ISCA Archive Interspeech 2025
ISCA Archive Interspeech 2025

Anne Rowling Neurological Speech Corpus: clinically annotated longitudinal dataset for developing speech biomarkers in neurodegenerative disorders

Johnny Tam, Christine Weaver, Oliver Watts, Siddharthan Chandran, Suvankar Pal, Rowling Speech Consortium

There is urgent need for scalable, non-invasive and quantifiable biomarkers in neurodegenerative disorders.
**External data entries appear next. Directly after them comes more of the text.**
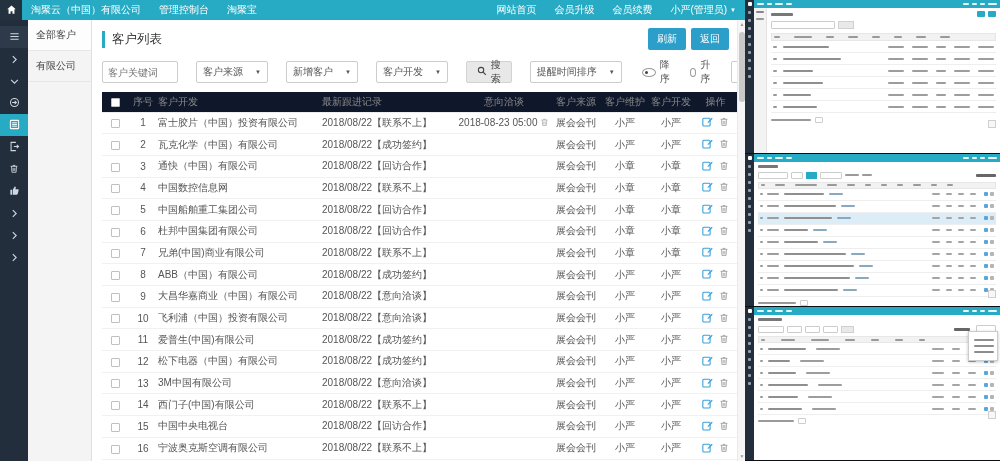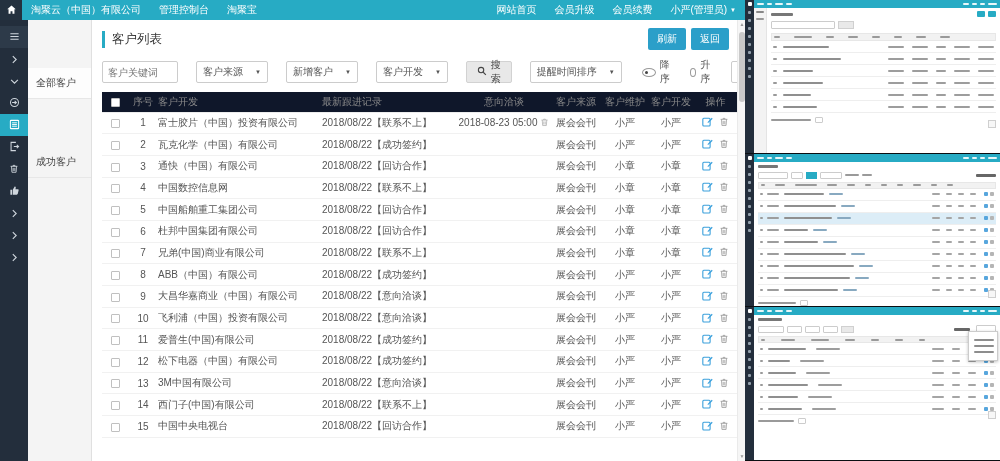--- a/index.html
+++ b/index.html
@@ -19,21 +19,21 @@
 
   .appbody { flex:1; display:flex; min-height:0; }
   .iconbar { width:28px; background:#232e3c; padding-top:6px; display:flex;
              flex-direction:column; flex:0 0 28px; }
   .icon-item { height:22px; display:flex; align-items:center; justify-content:center; cursor:pointer; }
   .icon-item.first { background:#2d3a49; }
   .icon-item.active { background:#27abc4; }
 
   .subnav { width:64px; background:#f4f4f4; border-right:1px solid #e0e0e0;
             font-size:10px; color:#444; flex:0 0 64px; }
-  .subnav-item { padding:8px 8px; border-bottom:1px solid #e7e7e7; cursor:pointer; white-space:nowrap;margin-top:48px; }
+  .subnav-item { padding:8px 8px; border-bottom:1px solid #e7e7e7; cursor:pointer; white-space:nowrap; }
   .subnav-item.active { background:#fdfdfd; }
 
   .main { flex:1; background:#fff; padding:6px 8px 0 10px; display:flex;
           flex-direction:column; min-width:0; }
   .page-head { display:flex; align-items:center; height:26px; flex:0 0 26px; }
   .page-title { font-size:12.5px; color:#333; border-left:3px solid #27abc4; padding-left:7px; }
   .head-btns { margin-left:auto; display:flex; gap:5px; }
   .btn-teal { background:#2b9fc9; color:#fff; font-size:10px; padding:4px 9px;
               border:none; border-radius:2px; cursor:pointer; }
 
@@ -188,21 +188,21 @@
           </div>
           <div class="icon-item">
             <span><svg viewBox="0 0 16 16" width="9" height="9">
                 <path d="M5 2l6 6-6 6" fill="none" stroke="#cfd6dd" stroke-width="2"></path>
               </svg></span>
           </div>
         </div>
 
       <div class="subnav">
         <div class="subnav-item active">全部客户</div>
-        <div class="subnav-item">成功客户</div>
+        <div class="subnav-item">有限公司</div>
       </div>
 
       <div class="main">
         <div class="page-head">
           <span class="page-title">客户列表</span>
           <span class="head-btns">
             <button class="btn-teal">刷新</button>
             <button class="btn-teal">返回</button>
           </span>
         </div>
@@ -517,20 +517,36 @@
                 <td class="">展会会刊</td>
                 <td class="">小严</td>
                 <td class="">小严</td>
                 <td class=""><span class="op-ic"><svg viewBox="0 0 16 16" width="11" height="11">
                       <rect x="1.2" y="3.2" width="10.6" height="11.4" rx="1.4" fill="none" stroke="#3aa0dc" stroke-width="1.6"></rect>
                       <path d="M8.6 8.2l5.6-5.6 1.3 1.3-5.6 5.6-1.8.5z" fill="#3aa0dc"></path>
                     </svg></span><span class="op-ic"><svg viewBox="0 0 16 16" width="10" height="11">
                       <path fill="none" stroke="#999" stroke-width="1.3" d="M2.5 4.5h11M6.5 4.5V3h3v1.5M4 4.5l.7 9.8h6.6l.7-9.8M6.7 7v5.5M9.3 7v5.5"></path>
                     </svg></span></td>
               </tr>
+              <tr>
+                <td class=""><span class="cb"></span></td>
+                <td class="">16</td>
+                <td class="al">宁波奥克斯空调有限公司</td>
+                <td class="al">2018/08/22【联系不上】</td>
+                <td class=""></td>
+                <td class="">展会会刊</td>
+                <td class="">小严</td>
+                <td class="">小严</td>
+                <td class=""><span class="op-ic"><svg viewBox="0 0 16 16" width="11" height="11">
+                      <rect x="1.2" y="3.2" width="10.6" height="11.4" rx="1.4" fill="none" stroke="#3aa0dc" stroke-width="1.6"></rect>
+                      <path d="M8.6 8.2l5.6-5.6 1.3 1.3-5.6 5.6-1.8.5z" fill="#3aa0dc"></path>
+                    </svg></span><span class="op-ic"><svg viewBox="0 0 16 16" width="10" height="11">
+                      <path fill="none" stroke="#999" stroke-width="1.3" d="M2.5 4.5h11M6.5 4.5V3h3v1.5M4 4.5l.7 9.8h6.6l.7-9.8M6.7 7v5.5M9.3 7v5.5"></path>
+                    </svg></span></td>
+              </tr>
             </tbody>
         </table>
       </div>
 
       <div class="scrollbar">
         <div class="sb-arrow">▲</div>
         <div class="sb-thumb"></div>
         <div class="sb-arrow bottom">▼</div>
       </div>
     </div>

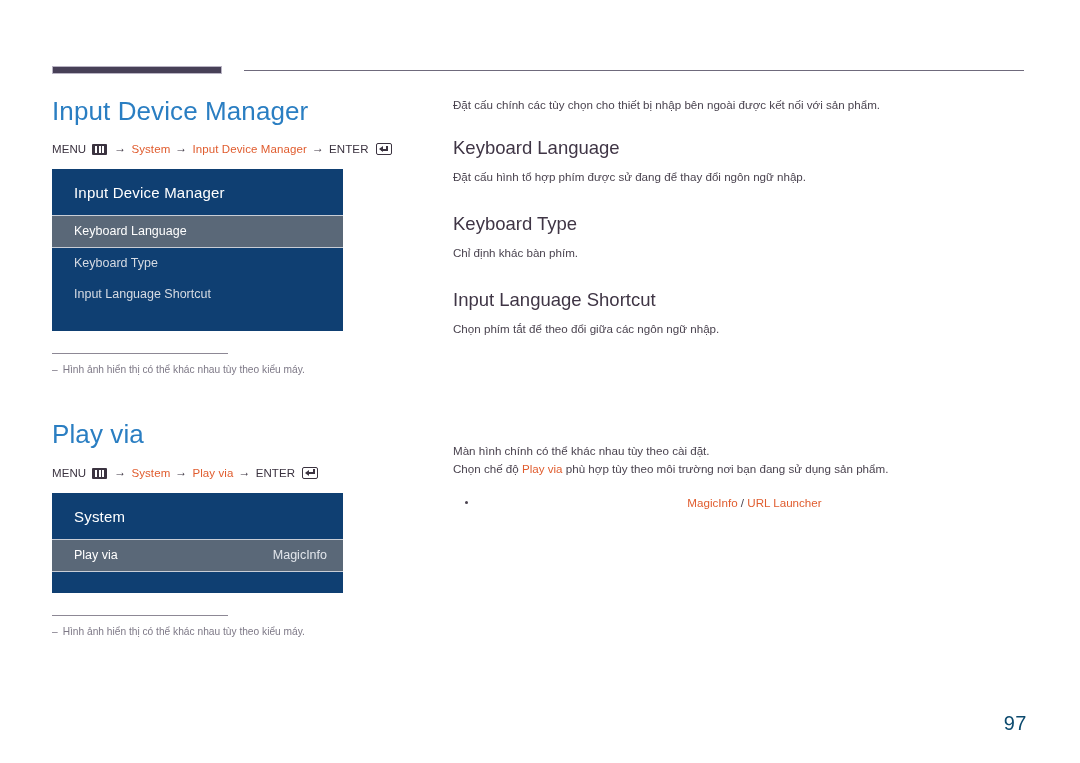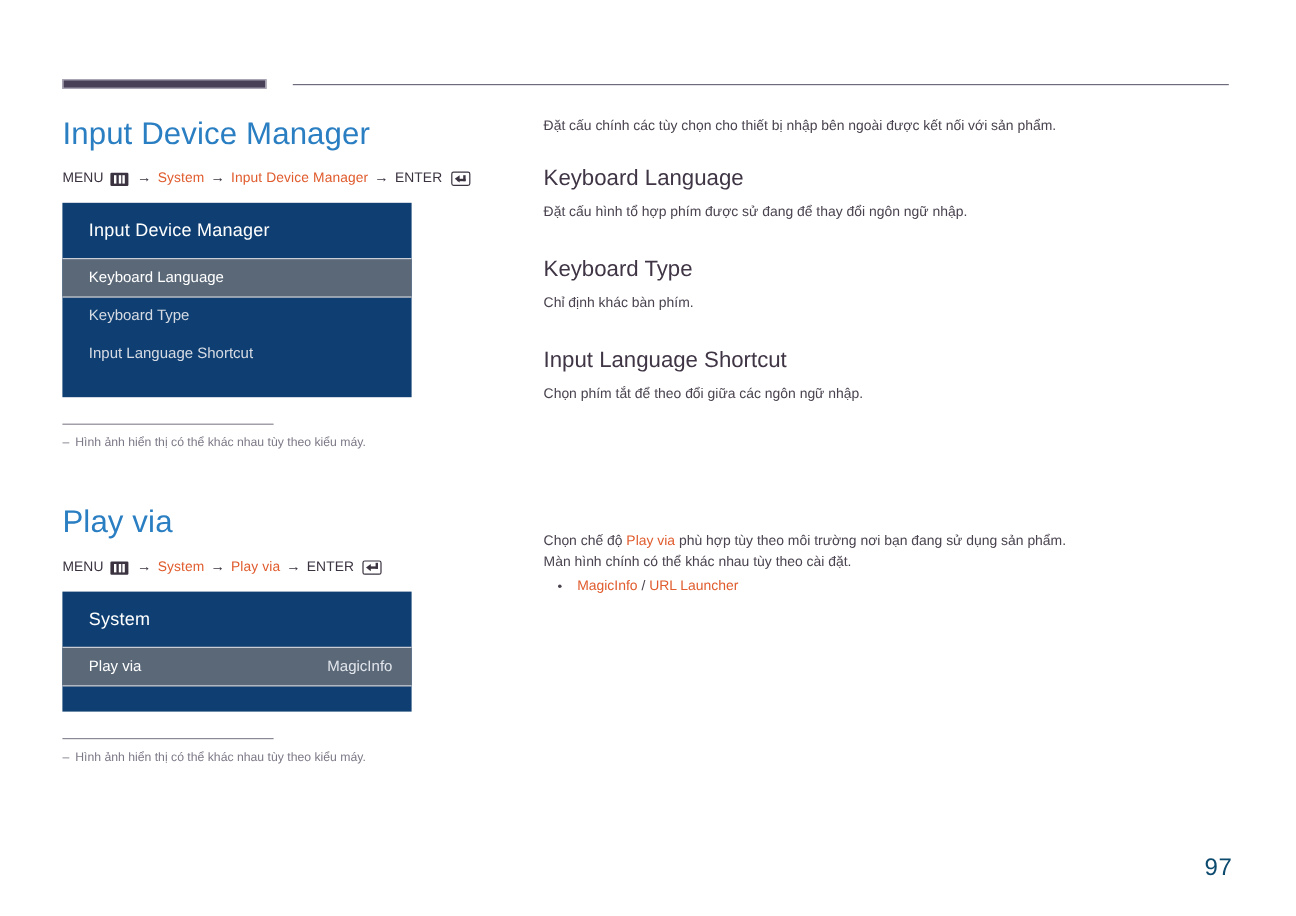--- a/index.html
+++ b/index.html
@@ -195,22 +195,23 @@
     line-height: 1.55;
     margin: 0 0 26px 0;
   }
   .body-text.tight { margin-bottom: 22px; }
   .inline-accent { color: #e05c2e; }
 
   .desc-block h2 { margin-top: 0; }
 
   .bullet-list {
     list-style: none;
-    margin: 1px 0 0 0;
+    margin: 15px 0 0 0;
     padding: 0;
+    text-align: center;
   }
   .bullet-list li {
     font-size: 11.6px;
     color: #e05c2e;
     position: relative;
     padding-left: 28px;
     line-height: 1.7;
   }
   .bullet-list li .dot {
     position: absolute;
@@ -353,24 +354,24 @@
   </div>
 
   <div class="desc-block">
     <h2 class="sub-title">Input Language Shortcut</h2>
     <p class="body-text">Chọn phím tắt để theo đổi giữa các ngôn ngữ nhập.</p>
   </div>
 
   <div class="right-desc-spacer"></div>
 
   <div>
+    <p class="body-text" style="margin-bottom:0">Màn hình chính có thể khác nhau tùy theo cài đặt.</p>
     <p class="body-text" style="margin-bottom:0">
       <span>Chọn chế độ </span><span class="inline-accent">Play via</span><span> phù hợp tùy theo môi trường nơi bạn đang sử dụng sản phẩm.</span>
     </p>
-    <p class="body-text" style="margin-bottom:0">Màn hình chính có thể khác nhau tùy theo cài đặt.</p>
     <ul class="bullet-list">
       <li>
         <span class="dot"></span>
         <span>MagicInfo</span><span class="sep"> / </span><span>URL Launcher</span>
       </li>
     </ul>
   </div>
 </div>
 
 <div class="page-number">97</div>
Speech is an attractive candidate with potential for remote and cheap assessments. Progress is limited by a lack of high quality clinically annotated speech data. We present a longitudinal speech corpus including speakers with dementia, motor neuron disease, Parkinson’s disease, progressive multiple sclerosis, and healthy individuals. Participants complete standardised recordings on an app co-produced with patients, aligned to contemporaneous phenotyping (clinical rating scales, cognitive tests and blood-based biomarkers). 780 participants have provided 5169 recordings in 1033 assessments. Benchmark classification and regression models show promising performance, and predictions on non-speech segments demonstrate limited bias from recording conditions. We continue to upscale data collection and analysis across larger diverse populations to accelerate clinical translation.